Au cas d’espèce, comment les magistrats peuvent-ils être certains du fait qu’en février 1998 le souscripteur « ne pouvait que souhaiter faire bénéficier sa compagne des avantages fiscaux les plus importants possibles pour la transmission de son patrimoine » ? Une telle affirmation, exprimée sans nuance, est une négation des aspects civils de l’assurance vie qui préexistent aux effets fiscaux.

En premier lieu, sauf à ce qu’il soit démontré que la bénéficiaire avait accepté la désignation faite à son profit, le souscripteur était donc libre de la modifier à tout moment (C. ass., art. L. 132-9 dans sa version en vigueur lors des faits concernés). Ce n’est pas l’absence de modification bénéficiaire pendant la durée du contrat qui peut contredire cette analyse. Si tel devait être cas, le contrat d’assurance vie litigieux pourrait alors être analysé en une donation indirecte du souscripteur au profit de la bénéficiaire, taxable comme tel. Analyse que nous ne partageons pas mais que la Cour de cassation a déjà faite sienne (Cass. ch. mixte, 21 décembre 2007, n° 06-12769, Bull.).

En second lieu, comment les magistrats peuvent-ils être certains que la souscription d’un tel contrat d’assurance vie était motivée par la recherche d’une économie fiscale ? Aucun élément du dossier ne vient corroborer une telle affirmation réductrice qu’on ne peut donc que regretter. Les magistrats semblent avoir omis que la bénéficiaire n’étant pas liée au souscripteur, à défaut de contrat d’assurance vie ou de disposition testamentaire, elle ne pouvait pas prétendre percevoir une quelconque somme au décès de ce dernier.

Ensuite, l’arrêt critiqué fait sienne la position des juges du fond selon laquelle l’absence d’information fiscale par l’assureur a fait perdre au souscripteur une chance de trouver une solution plus favorable.
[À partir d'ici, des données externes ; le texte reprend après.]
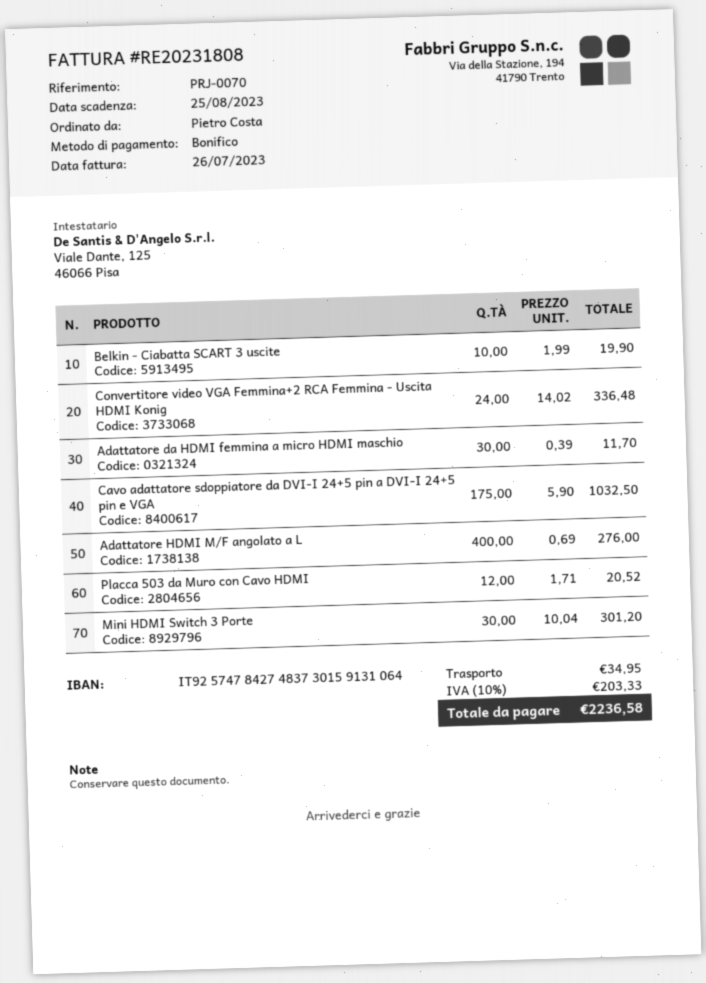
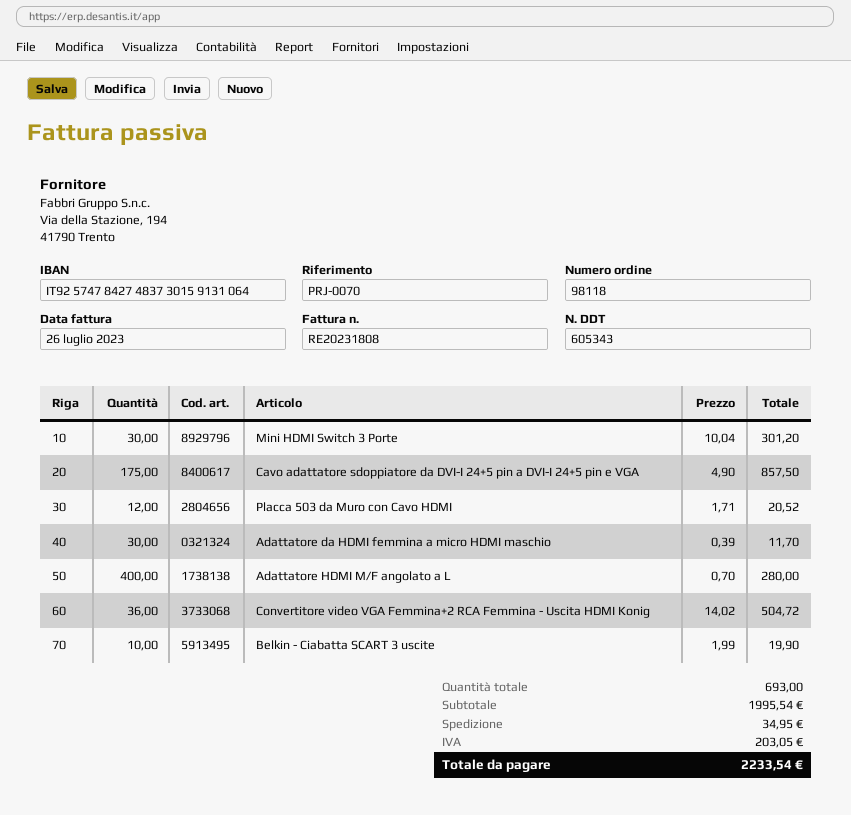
Convertitore video VGA Femmina+2 RCA Femmina - Uscita HDMI Konig: 24 x 14.02 = 336.48 -> 36 x 14.02 = 504.72
Cavo adattatore sdoppiatore da DVI-I 24+5 pin a DVI-I 24+5 pin e VGA: 175 x 5.90 = 1032.50 -> 175 x 4.90 = 857.50
Adattatore HDMI M/F angolato a L: 400 x 0.69 = 276.00 -> 400 x 0.70 = 280.00
tax: 203.33 -> 203.05
total: 2236.58 -> 2233.54

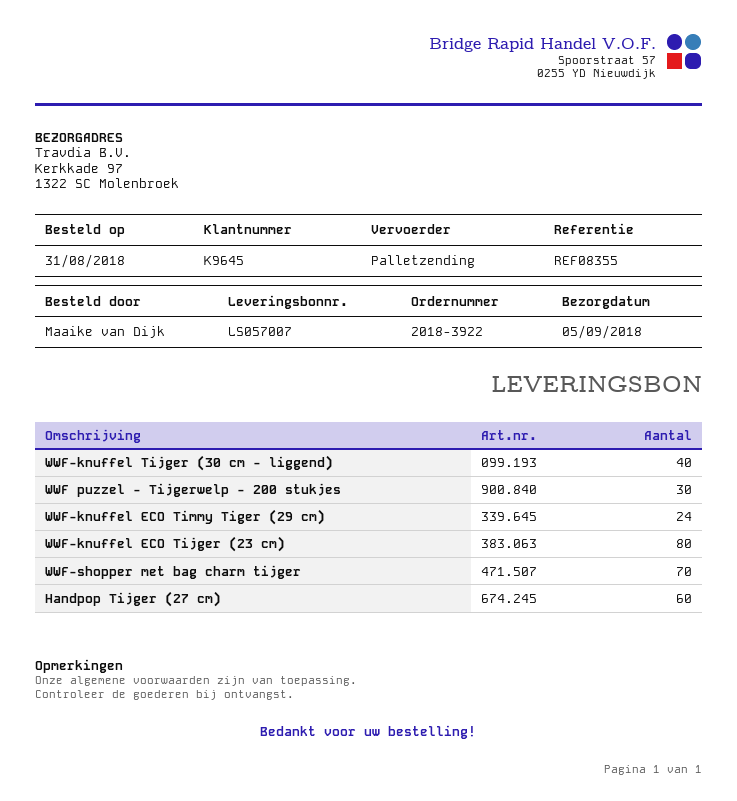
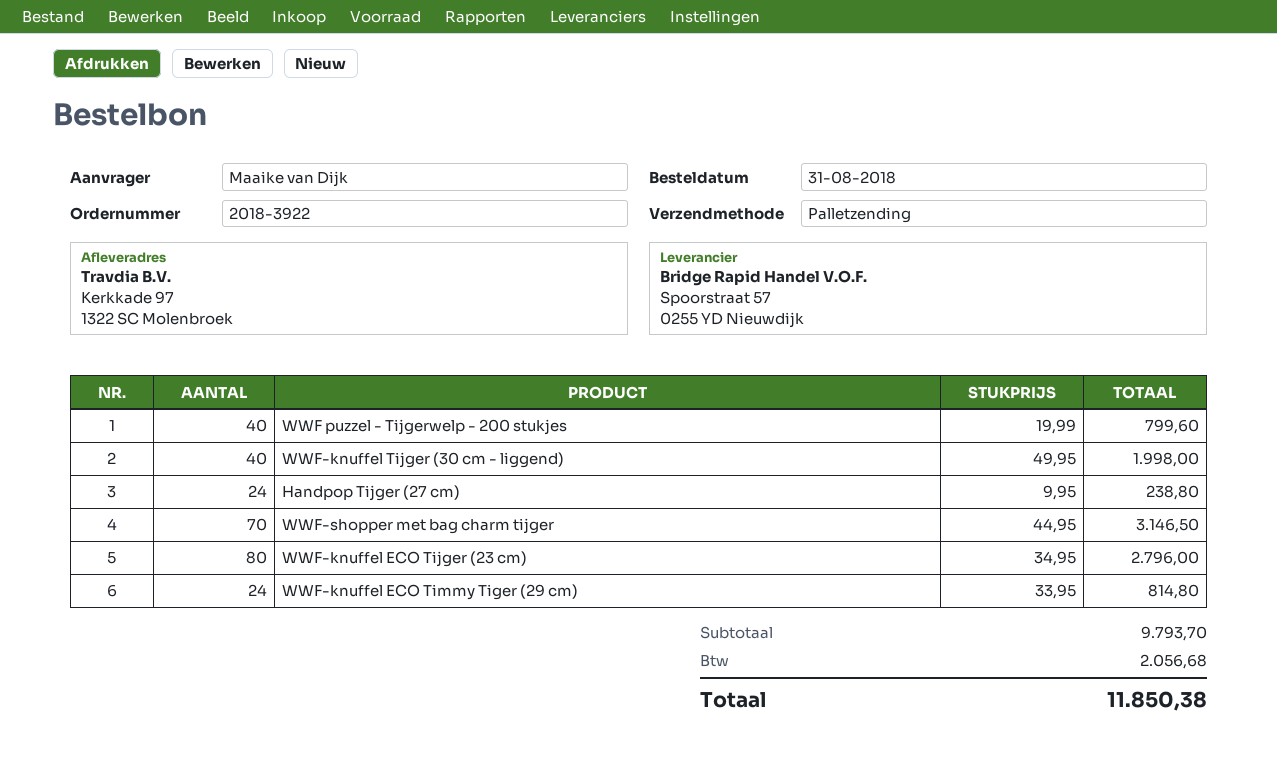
WWF puzzel - Tijgerwelp - 200 stukjes: 30 -> 40
Handpop Tijger (27 cm): 60 -> 24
Surpris d’une telle affirmation, on est curieux de connaitre le détail d’une telle solution qu’après réflexion on ne trouve pas. Au contraire, le choix du contrat d’assurance vie, souscrit après les 70 ans de l’assuré, a permis à la bénéficiaire des capitaux décès de réduire l’assiette des droits de mutation à titre gratuit de l’abattement de 30.500 euros et du total des intérêts générés par le contrat. Cet arrêt a donc pour conséquence de condamner un assureur pour le défaut de communication préalable du traitement fiscal applicable au contrat, lequel assureur devra réparer une perte de chance même si cette dernière n’existe pas ou à tout le moins n’est pas démontrée par la demanderesse.

Enfin, et si même ce n’est peut-être pas le sens principal de la décision de la Cour de cassation, en reprochant à l’assureur le coût fiscal supporté par la bénéficiaire, on peut se demander dans quelle mesure les plus hauts magistrats de l’ordre judiciaire ont entendu faire leur la notion d’optimisation fiscale.

Peut-être faut-il y voir une marque d’indépendance des magistrats lors de la période actuelle marquée tant par l’importance des déficits publics devant être comblés par des impôts en augmentation constante que par le récent élargissement au motif principalement fiscal de la notion d’abus de droit ?./.